Hair-raising time on Kate’s big day
How should Kate wear her hair on the big day, asks Anna Tyzack.
While Prince William is allegedly attempting to grow more hair for his wedding day using a laser follicle regeneration device, his bride is faced with a more straightforward dilemma: hair up or down?
Her stylist, Richard Ward, is widely expected to go for an up-do - but rival London hairdressers are convinced that Kate's locks should be let loose. "She's got such great hair already. It's the do of the moment," says Frankie Pullen, a senior stylist for Daniel Galvin in Mayfair.
Hair down does appear the obvious choice for Kate, given that's how she invariably wears it. "If you never wear your hair up, why would you do that on your wedding day?" asks Luke Hersheson of Daniel Hersheson (danielhersheson.com). "A bride looks best when she resembles a more polished version of herself."
Loose hair certainly has its advantages, as I found at my wedding in February. Apart from the addition of a few waves, it felt normal, which was comforting given how surreal everything else was.
The style team at Toni & Guy in London envisages Kate wearing her hair loose with a low side parting, swept over one shoulder and loosely tonged. If so, it would be quite a step for such a formal occasion. One royal aide is reported to have said: "Long hair and royal women don't mix, unless they keep it pinned in a tight bun - like Princess Anne."
Kate will have clocked a number of up-dos at the society weddings she has attended. Sara Buys wore her hair pinned back when she married the Duchess of Cornwall's son Tom Parker-Bowles in 2005, while Autumn Kelly, Peter Phillips's bride, went for a soft chignon at their wedding in
But Darren Fowler, artistic director of Clipso salons, insists that Kate's simple beauty is part of her appeal, and advises against a "statement" hairstyle. "The public aren't going to love her for trying to look like Princess Anne," he says. "I think she'd look great with her hair half up and half down," - a look Laura Parker-Bowles, Camilla's daughter, perfected when she married Harry Lopes in 2006.

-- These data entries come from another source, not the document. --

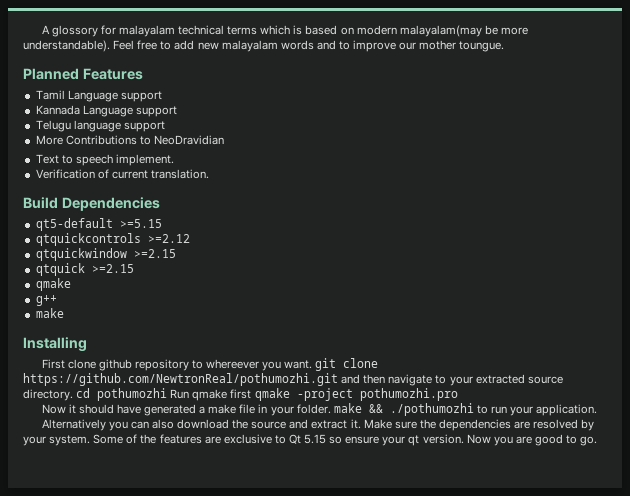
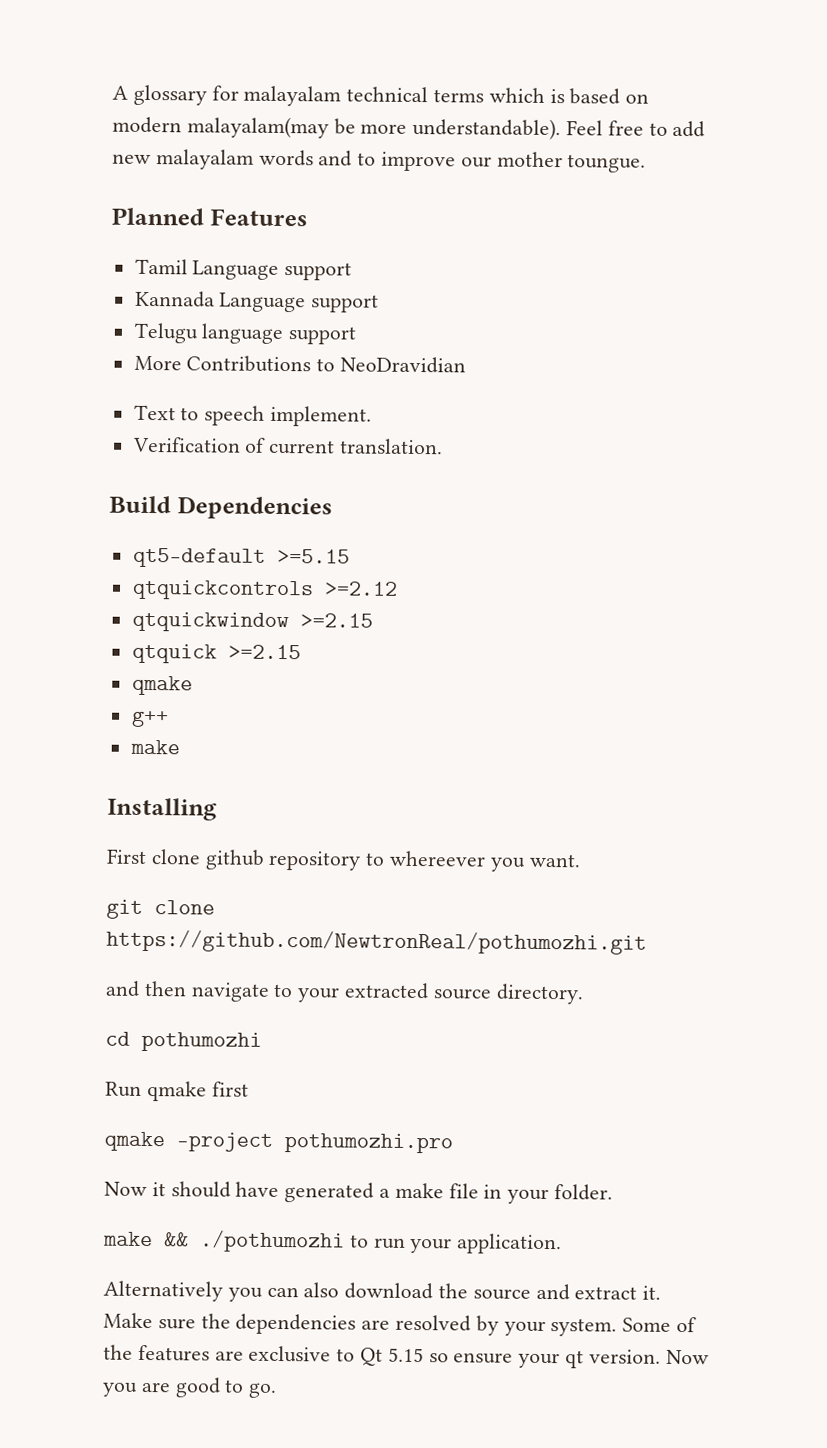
[51,25,98,37] glossory -> [132,84,207,106] glossary
(313, 364) none -> (581, 860) //
(338, 379) none -> (647, 942) //
(73, 395) none -> (584, 994) //
(168, 394) none -> (262, 1041) //
(252, 394) none -> (249, 1089) //
(331, 409) none -> (614, 1192) //

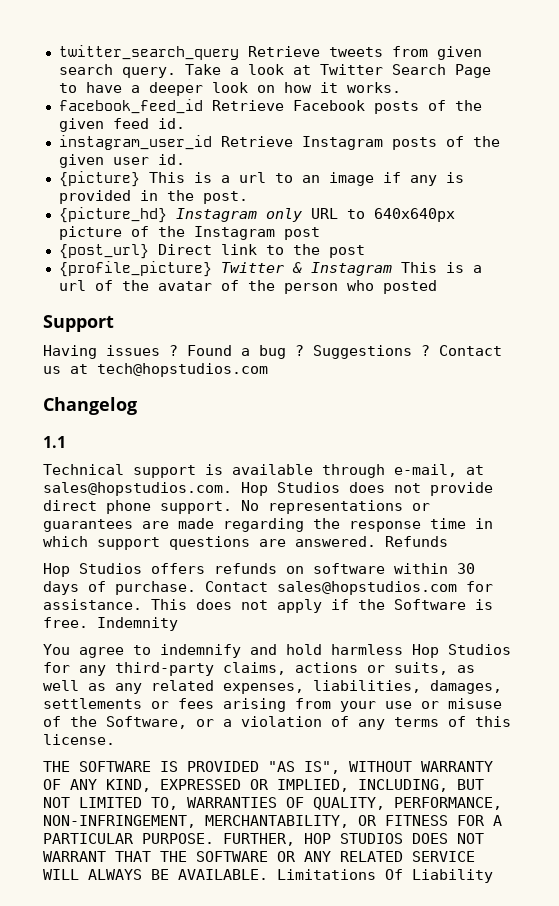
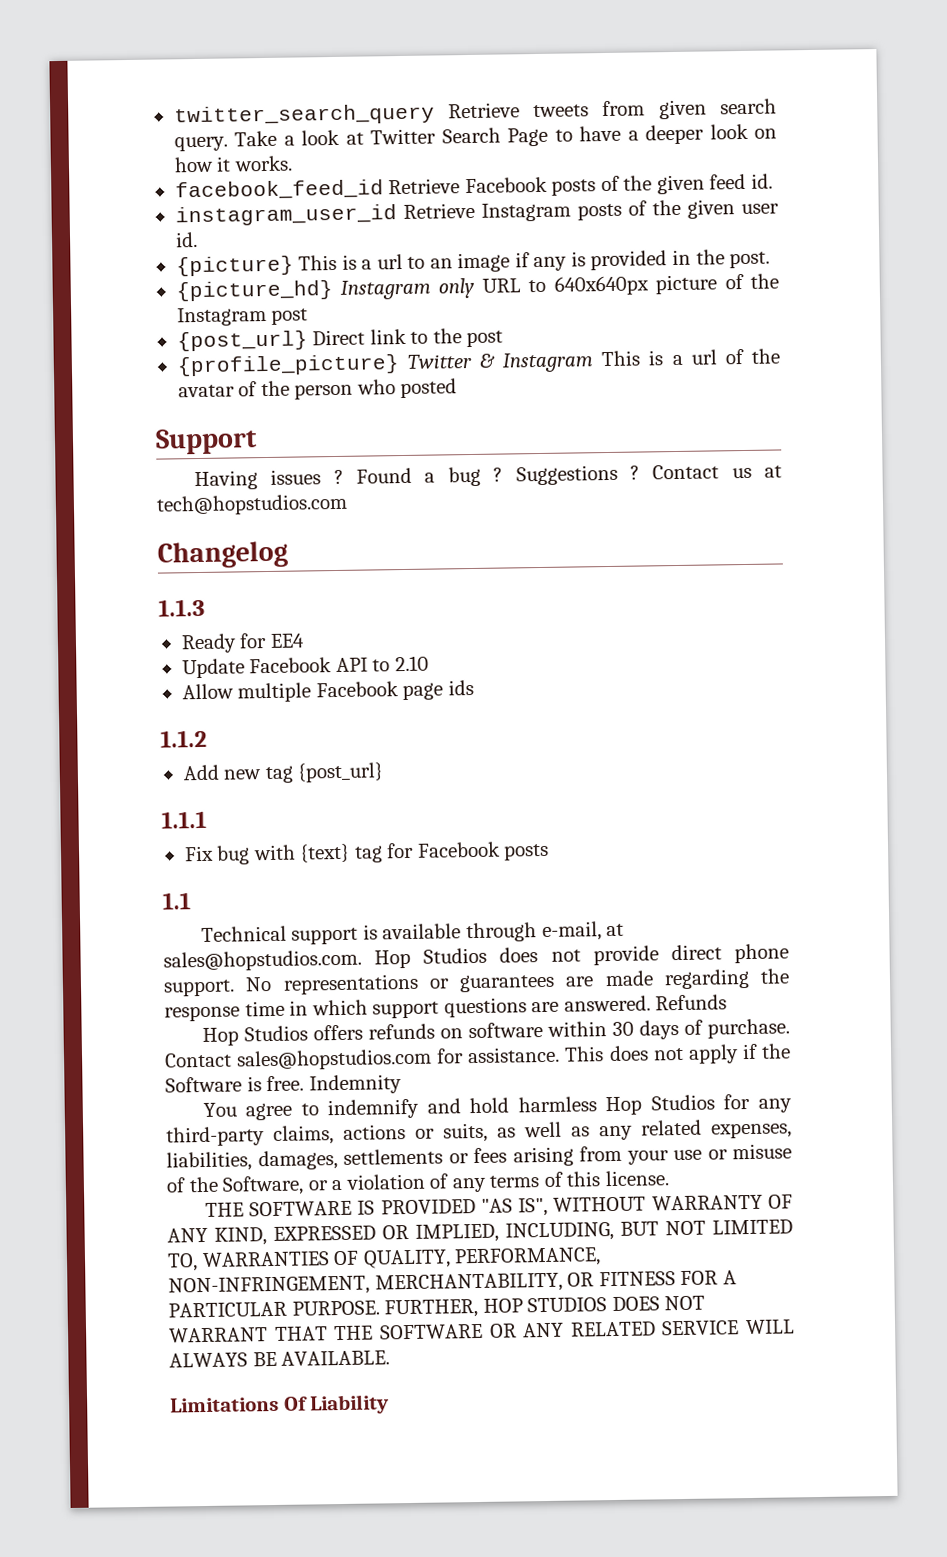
(137, 406) none -> [158,598,205,617] [180,633,305,654] [181,655,429,679] [181,679,474,703] [160,729,207,748] [182,762,385,784] [161,810,207,829] [183,841,550,865] // 1.1.3 // Ready for EE4 // Update Facebook API to 2.10 // Allow multiple Facebook page ids // 1.1.2 // Add new tag {post_url} // 1.1.1 // Fix bug with {text} tag for Facebook posts
(268, 874) none -> (391, 1358) //

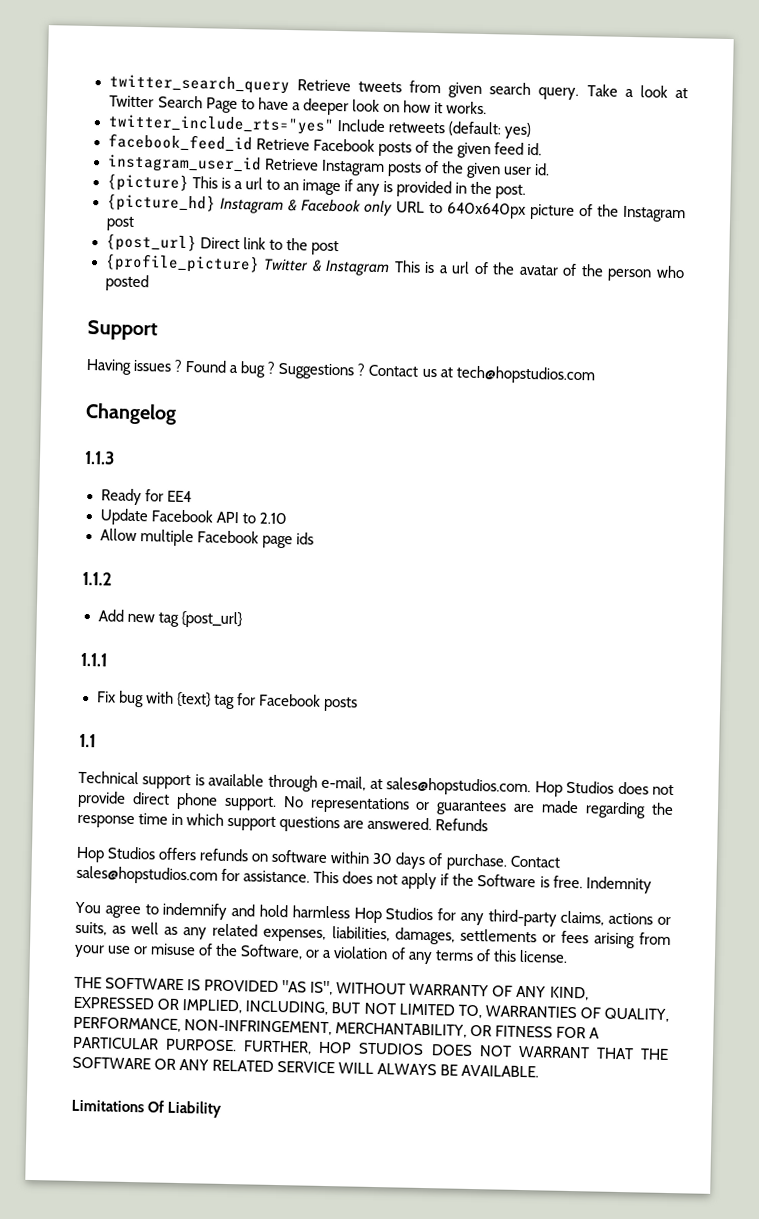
(293, 163) none -> [107,114,531,139] // twitter_include_rts="yes" Include retweets (default: yes)
(431, 289) none -> [287,198,361,213] & Facebook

Hersheson has noted a move towards vintage glamour in both catwalk and bridal hair this season. "Hair that's more dishevelled and 'undone' - like Rita Hayworth and Brigitte Bardot in their day - looks chic and alluring," he says.
It'll be interesting to see if Ward incorporates extensions into Kate's hair. Hersheson, who uses hair extensions in 95 per cent of his styling work, says their advantages have yet to be discovered by brides in London. "Even if your hair is thick and glossy, they add more texture and volume to up-dos and loose hair," he says.
The hair extension company Great Lengths ( greatlengthshair.co.uk ) even offers hair diamonds to be threaded through a bride's do, from £15 a strand - which surely won't be spotted in Westminster Abbey.
Middleton might even want to consult her future spouse about her hair do. Prior to my wedding, my husband rather disparagingly said: "You're not going to wear your hair up, are you?" After that, there was no way I was walking up the aisle with a bun.
Wedding hair rules
Less is more - don't go for anything too intricate.
Make sure you feel comfortable. And make sure it will last the duration without going flat or falling out.
If you never wear your hair up/down, don't consider doing it on your wedding day
Choose a style that suits your face. If your ears stick out, why scrape your hair back?
Your wedding dress is a big statement as it is. Hair styles should complement it, not work against it.